Showing posts with label Transfer Tests. Show all posts
Showing posts with label Transfer Tests. Show all posts

Sunday, 30 September 2007

RAL Network performance

Prior to running any transfer tests, I normally check the Gridmon plots for that site, the relevant T2 and RAL T1. Using the (non-default) options of 'Metric data on same graph" and "New graph on new test dest" (and "new test src"), you generally get a good feel for the sites capacity, and any 'slow' links associated with it. Sadly recently the Tier1 seems to be performing dreadfully WRT the other sites.
example to Glasgow from Durham, Edinburgh and RAL:

Wednesday, 11 July 2007

Q3 Transfer Tests

OK, new quarter and time to get down to some testing as I'm well overdue. First up - Lancaster. Apart from some user error at this end (typo in script) it went pretty smoothly and can cope with 25 files in flight happily:

ganglia plot from Glasgow end:

showing 10,15,20,25 file setting in transfer channel

I've also started the Oxford tests, but it seems to be much less happy - When transferring from RAL-T2, even at low nos of files (5) the CPU load on t2se01 seems awfy awfy high.


Hmm. Have mailed Pete, but something doesn't look happy...

Friday, 1 June 2007

srm-advisory-delete

OK, I'll admit I occasionally rant about some things I consider "bad", but I'm afraid deleting files from grid storage is just Painful.

to delete 490 (I nuked the first ten within the inner $i loop as a test of xargs) files I ended up with this nasty nasty hack:
for j in `seq -w 2 49 ` ; do for i in 0 1 2 3 4 5 6 7 8 9 ; do echo -n "srm://$DPM_HOST:8443/dpm/gla.scotgrid.ac.uk/home/dteam/rt2-gla-5-1/tfr000-file00$j$i " ; done ; done | xargs srm-advisory-delete

I mean, even altering for a `seq -w 20 499` single loop, just, well, is Bad and Wrong[*]

/rant

Mind you, it worked, as demonstrated by Paul's MonAMI plot of dteam storage use:

Wednesday, 30 May 2007

iperf between Gla-Bristol

In preparation for some serious testing of Bristol's StoRM implementation, Jon and I worked together to run some iperf tests so we know what our target is for FTS tests. Plot below - looks like we've got a 500Mb/s maximum.

Monday, 14 May 2007

Transfer Channel wiredness

As I still haven't completed this quarters round of transfer tests I decided to set up all the scripts and prereqs for doing each T2. Ran my little perl script to get the current (pre-tuned) values for the transfer channels and noticed that they were all set to 5. Nope, my script hadn't broken (more than originally designed anyway) - it looks like someone changed 'em. Why?

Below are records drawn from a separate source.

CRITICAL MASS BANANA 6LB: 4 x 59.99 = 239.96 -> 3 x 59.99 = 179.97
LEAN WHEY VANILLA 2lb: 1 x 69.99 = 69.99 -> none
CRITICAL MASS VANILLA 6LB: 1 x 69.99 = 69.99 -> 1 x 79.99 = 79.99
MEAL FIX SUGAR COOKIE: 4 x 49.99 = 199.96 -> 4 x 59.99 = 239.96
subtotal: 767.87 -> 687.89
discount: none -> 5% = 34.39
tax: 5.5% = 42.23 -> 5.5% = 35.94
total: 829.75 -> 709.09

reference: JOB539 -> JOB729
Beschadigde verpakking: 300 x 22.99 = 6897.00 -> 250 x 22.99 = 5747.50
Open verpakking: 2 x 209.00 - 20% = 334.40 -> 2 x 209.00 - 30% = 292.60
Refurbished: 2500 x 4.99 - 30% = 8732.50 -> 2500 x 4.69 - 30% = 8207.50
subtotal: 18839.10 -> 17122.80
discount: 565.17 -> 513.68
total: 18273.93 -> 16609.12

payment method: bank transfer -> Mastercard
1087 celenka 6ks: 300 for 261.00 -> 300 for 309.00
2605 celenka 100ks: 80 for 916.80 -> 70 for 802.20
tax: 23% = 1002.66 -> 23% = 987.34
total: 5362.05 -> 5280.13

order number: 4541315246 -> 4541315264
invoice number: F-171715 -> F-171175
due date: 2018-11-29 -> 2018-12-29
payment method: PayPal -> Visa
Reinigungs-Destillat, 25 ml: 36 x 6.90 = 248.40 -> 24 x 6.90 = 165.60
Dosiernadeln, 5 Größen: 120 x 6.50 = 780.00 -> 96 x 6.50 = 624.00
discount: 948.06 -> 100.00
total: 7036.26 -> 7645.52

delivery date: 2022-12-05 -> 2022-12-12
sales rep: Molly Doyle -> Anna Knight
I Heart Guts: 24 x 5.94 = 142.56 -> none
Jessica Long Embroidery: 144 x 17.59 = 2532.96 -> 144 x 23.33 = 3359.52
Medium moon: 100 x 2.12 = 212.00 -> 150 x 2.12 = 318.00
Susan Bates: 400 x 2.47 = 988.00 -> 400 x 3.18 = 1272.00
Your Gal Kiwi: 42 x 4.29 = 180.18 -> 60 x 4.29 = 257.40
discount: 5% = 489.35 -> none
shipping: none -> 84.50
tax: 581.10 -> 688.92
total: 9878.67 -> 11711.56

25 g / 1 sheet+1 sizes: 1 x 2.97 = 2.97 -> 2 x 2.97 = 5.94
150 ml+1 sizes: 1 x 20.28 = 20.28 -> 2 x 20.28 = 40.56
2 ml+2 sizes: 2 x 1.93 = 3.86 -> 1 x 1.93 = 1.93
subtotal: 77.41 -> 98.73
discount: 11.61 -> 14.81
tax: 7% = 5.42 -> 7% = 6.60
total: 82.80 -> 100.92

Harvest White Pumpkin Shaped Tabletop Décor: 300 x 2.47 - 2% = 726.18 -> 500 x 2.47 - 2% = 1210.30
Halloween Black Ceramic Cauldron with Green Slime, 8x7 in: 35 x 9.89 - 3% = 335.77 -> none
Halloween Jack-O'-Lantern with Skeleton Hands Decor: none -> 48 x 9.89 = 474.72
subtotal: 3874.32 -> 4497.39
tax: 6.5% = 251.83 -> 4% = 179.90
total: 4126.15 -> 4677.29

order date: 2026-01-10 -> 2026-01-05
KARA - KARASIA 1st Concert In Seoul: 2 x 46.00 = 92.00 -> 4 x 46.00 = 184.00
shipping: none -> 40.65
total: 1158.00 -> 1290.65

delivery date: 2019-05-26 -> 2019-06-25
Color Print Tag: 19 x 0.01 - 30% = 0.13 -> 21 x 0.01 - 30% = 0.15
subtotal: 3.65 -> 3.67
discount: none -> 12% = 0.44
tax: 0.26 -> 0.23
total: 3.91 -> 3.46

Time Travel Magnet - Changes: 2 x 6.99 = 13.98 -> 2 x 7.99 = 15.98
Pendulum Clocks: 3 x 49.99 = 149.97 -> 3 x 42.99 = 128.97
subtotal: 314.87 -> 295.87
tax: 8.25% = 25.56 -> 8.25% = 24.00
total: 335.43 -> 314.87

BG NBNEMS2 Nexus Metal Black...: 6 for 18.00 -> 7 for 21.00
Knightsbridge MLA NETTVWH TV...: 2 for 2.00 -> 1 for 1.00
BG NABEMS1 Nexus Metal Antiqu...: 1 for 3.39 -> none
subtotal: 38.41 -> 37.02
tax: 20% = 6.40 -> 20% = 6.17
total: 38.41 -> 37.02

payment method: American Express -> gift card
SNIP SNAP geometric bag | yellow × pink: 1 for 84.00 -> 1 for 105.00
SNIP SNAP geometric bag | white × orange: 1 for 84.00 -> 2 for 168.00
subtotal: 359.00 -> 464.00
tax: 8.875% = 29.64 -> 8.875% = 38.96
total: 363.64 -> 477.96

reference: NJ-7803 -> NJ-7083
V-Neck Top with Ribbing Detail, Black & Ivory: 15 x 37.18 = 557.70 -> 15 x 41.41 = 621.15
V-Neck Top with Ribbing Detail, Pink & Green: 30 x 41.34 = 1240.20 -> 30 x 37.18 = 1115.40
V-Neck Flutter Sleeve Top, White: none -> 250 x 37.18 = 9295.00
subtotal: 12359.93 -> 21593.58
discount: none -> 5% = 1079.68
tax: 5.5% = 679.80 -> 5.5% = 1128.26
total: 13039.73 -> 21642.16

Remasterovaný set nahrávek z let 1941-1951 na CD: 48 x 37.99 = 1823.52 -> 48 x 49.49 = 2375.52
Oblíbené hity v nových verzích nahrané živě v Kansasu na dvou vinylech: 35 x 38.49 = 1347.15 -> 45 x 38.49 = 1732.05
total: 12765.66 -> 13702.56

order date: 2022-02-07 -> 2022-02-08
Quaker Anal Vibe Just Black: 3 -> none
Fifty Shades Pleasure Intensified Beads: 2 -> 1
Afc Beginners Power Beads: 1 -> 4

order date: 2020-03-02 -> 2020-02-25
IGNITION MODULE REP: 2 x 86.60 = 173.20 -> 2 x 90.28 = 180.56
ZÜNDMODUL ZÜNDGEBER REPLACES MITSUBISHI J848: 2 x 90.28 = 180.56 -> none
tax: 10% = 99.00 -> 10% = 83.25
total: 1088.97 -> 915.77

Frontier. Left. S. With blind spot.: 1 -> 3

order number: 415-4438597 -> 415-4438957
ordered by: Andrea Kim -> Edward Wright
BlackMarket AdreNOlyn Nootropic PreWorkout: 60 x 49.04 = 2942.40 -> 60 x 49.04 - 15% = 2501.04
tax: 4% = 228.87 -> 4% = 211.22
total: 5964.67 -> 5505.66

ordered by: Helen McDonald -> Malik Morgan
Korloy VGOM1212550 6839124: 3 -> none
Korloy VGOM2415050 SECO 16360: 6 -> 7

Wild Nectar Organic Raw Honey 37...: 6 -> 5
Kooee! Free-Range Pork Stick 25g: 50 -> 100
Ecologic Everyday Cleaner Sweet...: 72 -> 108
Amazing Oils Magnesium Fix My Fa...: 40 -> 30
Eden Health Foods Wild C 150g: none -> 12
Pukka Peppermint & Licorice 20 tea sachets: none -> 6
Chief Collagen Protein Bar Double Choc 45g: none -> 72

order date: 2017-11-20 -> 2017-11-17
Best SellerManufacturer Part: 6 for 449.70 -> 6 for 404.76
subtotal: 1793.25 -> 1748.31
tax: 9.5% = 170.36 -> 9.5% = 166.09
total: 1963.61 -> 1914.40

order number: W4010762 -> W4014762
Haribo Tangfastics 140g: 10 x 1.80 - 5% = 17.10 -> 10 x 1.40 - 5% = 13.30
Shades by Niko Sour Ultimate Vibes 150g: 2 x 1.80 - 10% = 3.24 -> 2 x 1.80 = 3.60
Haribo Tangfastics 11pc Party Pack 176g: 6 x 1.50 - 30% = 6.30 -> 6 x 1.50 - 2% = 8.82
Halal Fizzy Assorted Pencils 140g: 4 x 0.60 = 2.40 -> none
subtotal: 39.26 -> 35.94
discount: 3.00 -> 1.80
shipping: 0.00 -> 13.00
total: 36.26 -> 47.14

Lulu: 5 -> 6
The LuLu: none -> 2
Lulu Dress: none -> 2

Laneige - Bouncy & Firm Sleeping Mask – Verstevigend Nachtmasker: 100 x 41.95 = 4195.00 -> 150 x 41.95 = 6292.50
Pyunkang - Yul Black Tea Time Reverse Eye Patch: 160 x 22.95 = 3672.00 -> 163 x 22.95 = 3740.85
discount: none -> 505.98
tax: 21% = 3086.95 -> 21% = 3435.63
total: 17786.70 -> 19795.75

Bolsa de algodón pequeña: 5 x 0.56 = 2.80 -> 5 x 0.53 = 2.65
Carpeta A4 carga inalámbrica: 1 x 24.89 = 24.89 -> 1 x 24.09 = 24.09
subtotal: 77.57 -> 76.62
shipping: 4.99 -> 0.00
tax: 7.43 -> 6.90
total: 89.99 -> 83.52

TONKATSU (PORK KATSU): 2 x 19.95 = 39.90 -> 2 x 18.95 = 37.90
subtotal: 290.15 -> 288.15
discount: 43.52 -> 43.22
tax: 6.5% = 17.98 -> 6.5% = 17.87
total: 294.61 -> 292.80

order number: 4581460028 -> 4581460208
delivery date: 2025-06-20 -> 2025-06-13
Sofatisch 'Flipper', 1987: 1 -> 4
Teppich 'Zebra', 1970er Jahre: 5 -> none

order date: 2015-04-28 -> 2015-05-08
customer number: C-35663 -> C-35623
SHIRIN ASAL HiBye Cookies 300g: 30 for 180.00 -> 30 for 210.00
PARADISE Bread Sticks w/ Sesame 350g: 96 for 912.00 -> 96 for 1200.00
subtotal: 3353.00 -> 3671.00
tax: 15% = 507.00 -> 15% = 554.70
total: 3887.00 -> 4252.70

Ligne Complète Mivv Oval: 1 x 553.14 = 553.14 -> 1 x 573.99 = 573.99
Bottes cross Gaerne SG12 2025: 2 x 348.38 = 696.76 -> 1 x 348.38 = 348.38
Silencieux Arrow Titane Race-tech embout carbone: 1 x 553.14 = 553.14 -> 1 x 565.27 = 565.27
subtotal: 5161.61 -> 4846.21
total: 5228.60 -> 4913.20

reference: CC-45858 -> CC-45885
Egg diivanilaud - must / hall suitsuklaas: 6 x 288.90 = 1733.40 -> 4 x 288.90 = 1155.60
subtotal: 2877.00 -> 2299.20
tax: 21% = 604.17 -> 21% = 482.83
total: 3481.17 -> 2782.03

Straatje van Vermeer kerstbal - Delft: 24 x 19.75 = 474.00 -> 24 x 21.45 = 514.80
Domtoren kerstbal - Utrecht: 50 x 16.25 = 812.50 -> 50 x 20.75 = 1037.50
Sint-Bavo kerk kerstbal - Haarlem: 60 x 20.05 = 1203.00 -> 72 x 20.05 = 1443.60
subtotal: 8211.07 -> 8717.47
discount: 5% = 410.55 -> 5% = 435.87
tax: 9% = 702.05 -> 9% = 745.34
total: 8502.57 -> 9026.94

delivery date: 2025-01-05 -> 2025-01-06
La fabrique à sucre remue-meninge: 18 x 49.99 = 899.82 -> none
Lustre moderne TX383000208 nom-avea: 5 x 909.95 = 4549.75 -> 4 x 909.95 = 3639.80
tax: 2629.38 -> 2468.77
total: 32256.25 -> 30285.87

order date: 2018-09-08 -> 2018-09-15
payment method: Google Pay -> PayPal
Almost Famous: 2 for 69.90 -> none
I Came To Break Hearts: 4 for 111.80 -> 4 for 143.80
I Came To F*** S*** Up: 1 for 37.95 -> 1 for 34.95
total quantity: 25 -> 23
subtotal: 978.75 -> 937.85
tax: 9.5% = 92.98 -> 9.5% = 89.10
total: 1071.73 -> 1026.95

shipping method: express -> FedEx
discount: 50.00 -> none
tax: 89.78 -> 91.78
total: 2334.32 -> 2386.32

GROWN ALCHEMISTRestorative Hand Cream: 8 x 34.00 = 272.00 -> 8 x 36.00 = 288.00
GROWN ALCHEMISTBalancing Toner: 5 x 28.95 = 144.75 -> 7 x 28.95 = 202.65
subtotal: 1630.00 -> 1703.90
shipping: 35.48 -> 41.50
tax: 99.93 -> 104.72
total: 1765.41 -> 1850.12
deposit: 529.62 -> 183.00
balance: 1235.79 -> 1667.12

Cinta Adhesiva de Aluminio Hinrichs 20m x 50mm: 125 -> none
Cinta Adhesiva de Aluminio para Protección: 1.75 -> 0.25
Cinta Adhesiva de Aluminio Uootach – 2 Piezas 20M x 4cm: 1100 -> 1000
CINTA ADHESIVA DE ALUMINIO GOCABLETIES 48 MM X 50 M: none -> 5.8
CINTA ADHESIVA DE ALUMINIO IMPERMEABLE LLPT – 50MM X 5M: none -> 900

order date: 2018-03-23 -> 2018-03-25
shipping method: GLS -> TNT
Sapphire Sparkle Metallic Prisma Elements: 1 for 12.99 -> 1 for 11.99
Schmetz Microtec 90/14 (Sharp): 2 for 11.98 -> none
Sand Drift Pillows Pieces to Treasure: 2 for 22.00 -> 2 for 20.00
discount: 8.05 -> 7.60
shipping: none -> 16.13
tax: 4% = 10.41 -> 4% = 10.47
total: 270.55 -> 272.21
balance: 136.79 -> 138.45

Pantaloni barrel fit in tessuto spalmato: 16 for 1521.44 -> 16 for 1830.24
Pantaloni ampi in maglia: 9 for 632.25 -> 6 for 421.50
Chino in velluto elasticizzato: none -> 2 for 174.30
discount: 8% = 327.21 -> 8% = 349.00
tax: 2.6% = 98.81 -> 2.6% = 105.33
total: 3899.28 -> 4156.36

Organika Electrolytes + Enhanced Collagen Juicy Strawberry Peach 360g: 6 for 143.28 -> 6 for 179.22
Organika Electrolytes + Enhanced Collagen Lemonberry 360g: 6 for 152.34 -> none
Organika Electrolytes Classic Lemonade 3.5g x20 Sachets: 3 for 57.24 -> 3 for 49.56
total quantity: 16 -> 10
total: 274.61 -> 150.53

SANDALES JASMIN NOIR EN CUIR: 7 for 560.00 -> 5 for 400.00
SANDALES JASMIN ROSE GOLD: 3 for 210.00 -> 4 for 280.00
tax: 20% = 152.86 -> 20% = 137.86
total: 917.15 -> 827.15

Site           From RAL  Star    To RAL
UKI-NORTHGRID-SHEF-HEP 5 5 5
UKI-LT2-IC-LESC 5 5 5
UKI-SOUTHGRID-BHAM-HEP 5 5 5
UKI-SOUTHGRID-OX-HEP 5 5 5
UKI-LT2-IC-HEP 5 5 5
UKI-SOUTHGRID-CAM-HEP 5 5 5
UKI-LT2-UCL-HEP 5 5 5
SCOTGRID-EDINBURGH 5 5 5
UKI-LT2-UCL-CENTRAL 5 5 5
UKI-NORTHGRID-MAN-HEP 5 5 5
UKI-SCOTGRID-GLASGOW 5 5 5
UKI-NORTHGRID-LANCS-HEP 5 5 5
UKI-SOUTHGRID-BRIS-HEP 5 5 5
UKI-LT2-BRUNEL 5 5 5
UKI-SCOTGRID-DURHAM 5 5 5
UKI-SOUTHGRID-RALPP 5 5 5
UKI-LT2-RHUL 5 5 5
UKI-LT2-QMUL 5 5 5
UKI-NORTHGRID-LIV-HEP 5 5 5

Monday, 30 April 2007

You're only supposed to blow the bloody doors off!

Apart from the Spring HEPiX 2007 meeting last week (which was excellent BTW - I'll do a proper writeup soon) I have been pushing on with Transfer tests. Rather than risk stressing the RAL CASTOR service too much while we work on improving the individual T2 sites, Chris Brew (RAL T2) was v helpful and we've been using their dCache pool (lots of beefy disk servers and some spare capacity) to push out to the T2 sites.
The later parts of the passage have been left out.